- Story code: H 89068
- Story: Don Rosa
- Ink: Don Rosa
- Hero: Scrooge McDuck
- Pages: 10
- Layout: 4 rows per page
- Appearances: Scrooge McDuck Donald Duck Magica De Spell
- First publication: December 26, 1989

= On a Silver Platter =

"On a Silver Platter" is a Scrooge McDuck comic by Don Rosa, first published in Uncle Scrooge Adventures #20 in March 1990.

==Plot==
Scrooge McDuck receives a silver platter for his Number One Dime, as a gift from an anonymous admirer. Pleased at this, Scrooge places the dime on the platter.
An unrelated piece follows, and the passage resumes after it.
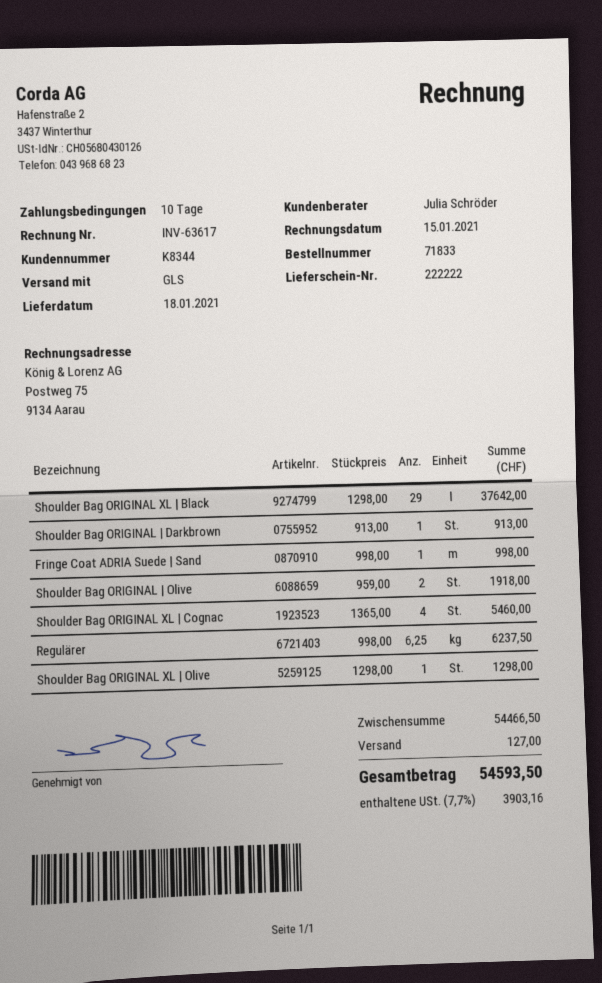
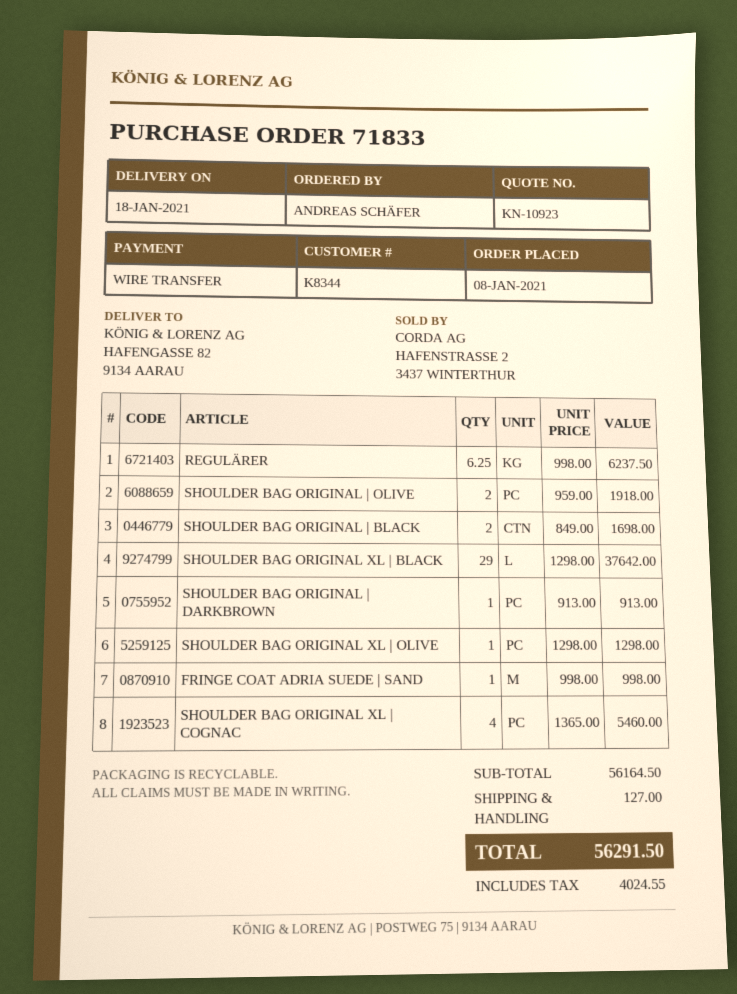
SHOULDER BAG ORIGINAL | BLACK: none -> 2 x 849.00 = 1698.00
subtotal: 54466.50 -> 56164.50
tax: 3903.16 -> 4024.55
total: 54593.50 -> 56291.50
This turns out to be a trap set by Scrooge's old enemy Magica De Spell: the platter is in fact a magical teleportation device, connected to an identical one in Magica's house at Mount Vesuvius, Italy. As soon as Scrooge places his dime on the platter, it disappears and reappears at Magica's house, where she easily steals it. Magica has forgotten to turn the spell off after stealing the dime, so Scrooge and Donald soon catch wind of the plot: whatever they place on the platter instantly appears at Magica's house, and vice versa. Thus they begin to use Magica's spell against her, creating all sorts of havoc to keep Magica from melting the coin down into a magical amulet: first (a part of) Donald runs around Magica's house, randomly crashing into things, then Scrooge fires a cannon into Magica's house, and Donald uses a fire extinguisher to spray Magica with. Finally, Scrooge threatens to flood Magica's house with seawater unless she surrenders and gives up the dime. Magica does, but with a parting gift: a whole boxful of foof bombs.
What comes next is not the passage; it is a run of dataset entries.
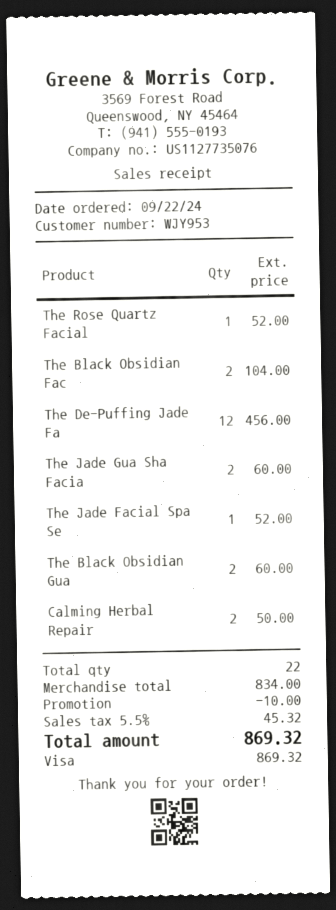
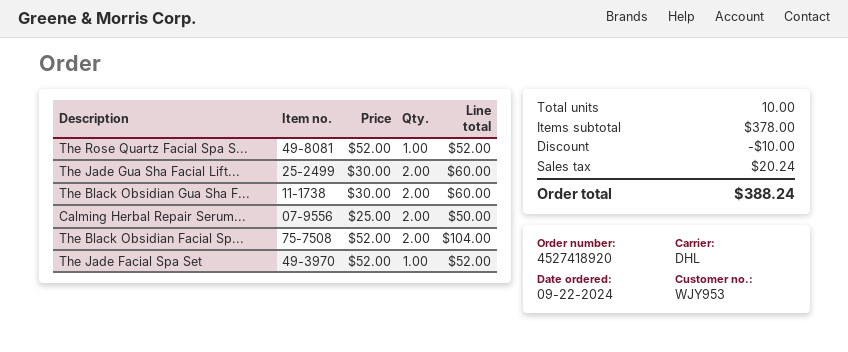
The De-Puffing Jade Fa: 12 for 456.00 -> none
total quantity: 22 -> 10
subtotal: 834.00 -> 378.00
tax: 45.32 -> 20.24
total: 869.32 -> 388.24

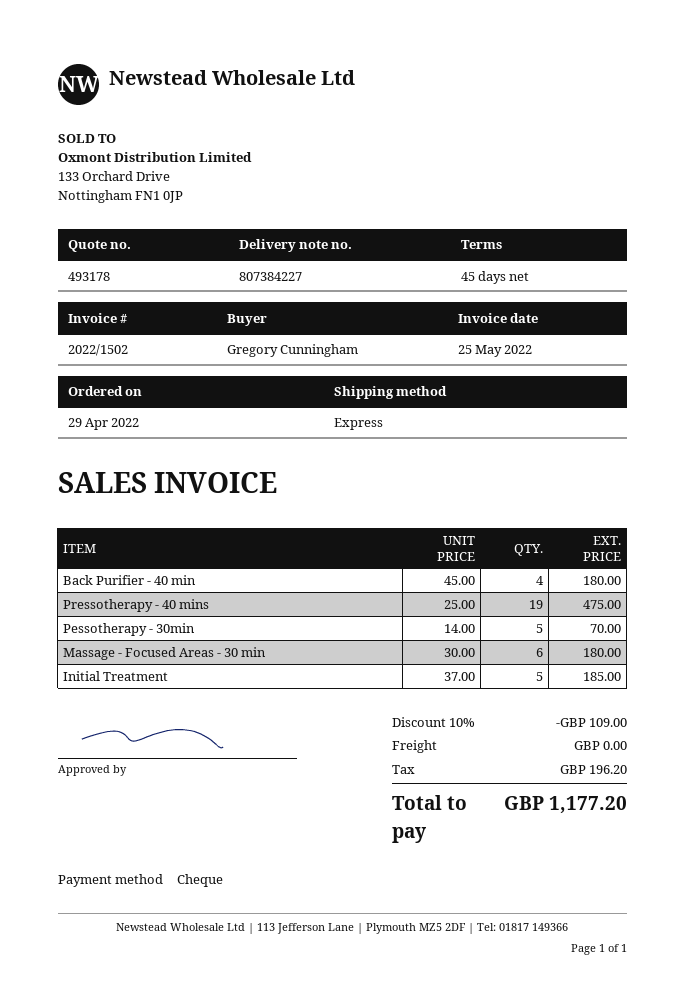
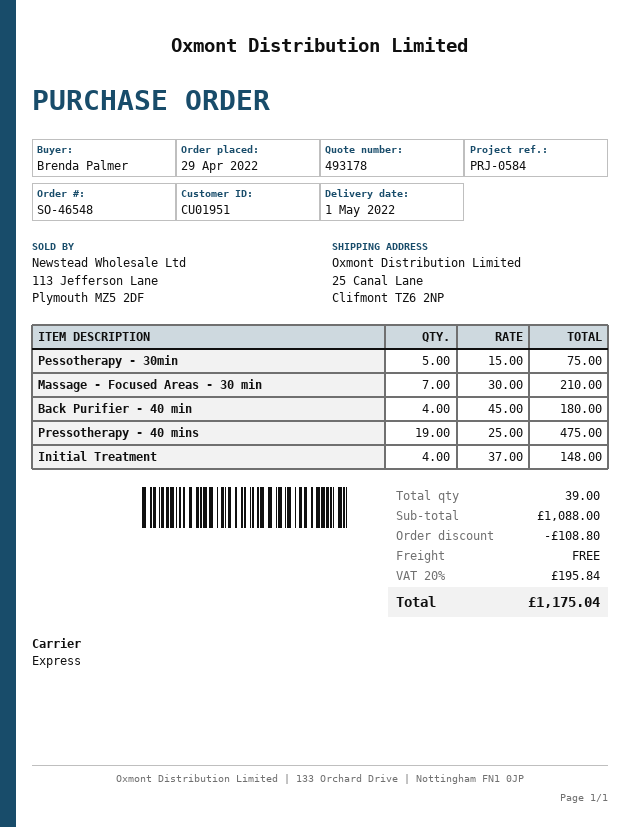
ordered by: Gregory Cunningham -> Brenda Palmer
Pessotherapy - 30min: 5 x 14.00 = 70.00 -> 5 x 15.00 = 75.00
Massage - Focused Areas - 30 min: 6 x 30.00 = 180.00 -> 7 x 30.00 = 210.00
Initial Treatment: 5 x 37.00 = 185.00 -> 4 x 37.00 = 148.00
discount: 109.00 -> 108.80
tax: 196.20 -> 195.84
total: 1177.20 -> 1175.04

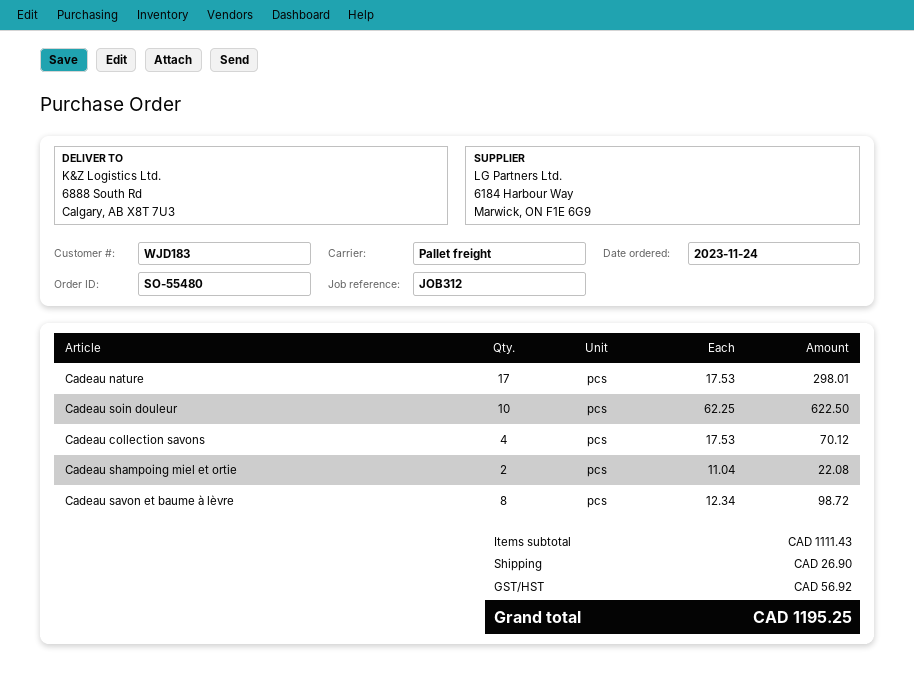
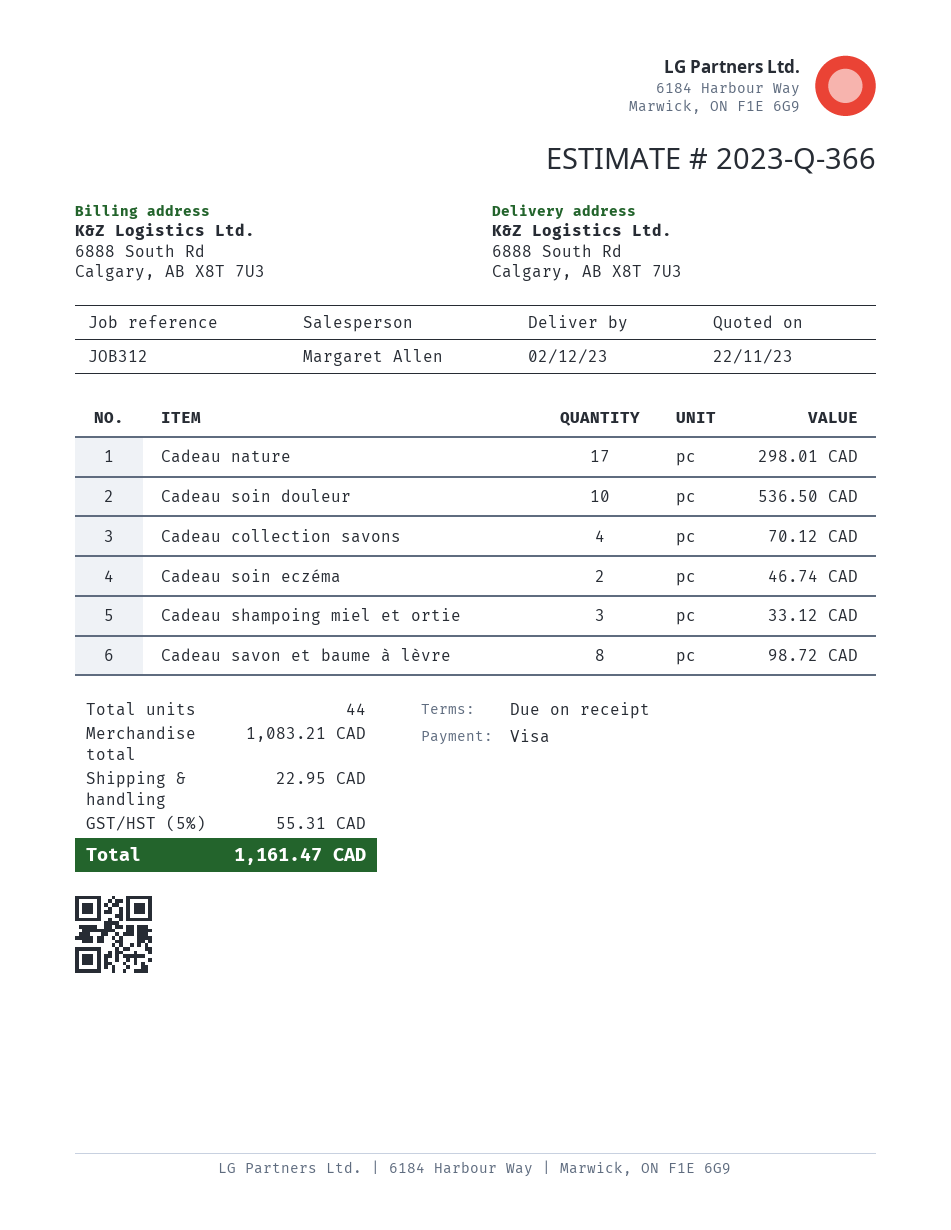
Cadeau soin douleur: 10 for 622.50 -> 10 for 536.50
Cadeau shampoing miel et ortie: 2 for 22.08 -> 3 for 33.12
Cadeau soin eczéma: none -> 2 for 46.74
subtotal: 1111.43 -> 1083.21
shipping: 26.90 -> 22.95
tax: 56.92 -> 55.31
total: 1195.25 -> 1161.47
Over the radio, the two detectives assigned by Scrooge to watch Magica's hut, cheerfully report that everything is fine and Magica has never left her home. Scrooge, coughing on smoke from the foof bombs, says they're both fired.

==Trivia==
Rosa mentions that he finds this story particularly funny because Scrooge and Magica engage in full-scale combat without either of them ever leaving their home. It was only after Rosa completed and published this story that he remembered his old mentor Carl Barks had used a similar concept of a teleportation device in his 1961 story Stranger than Fiction, published in Walt Disney's Comics and Stories #249.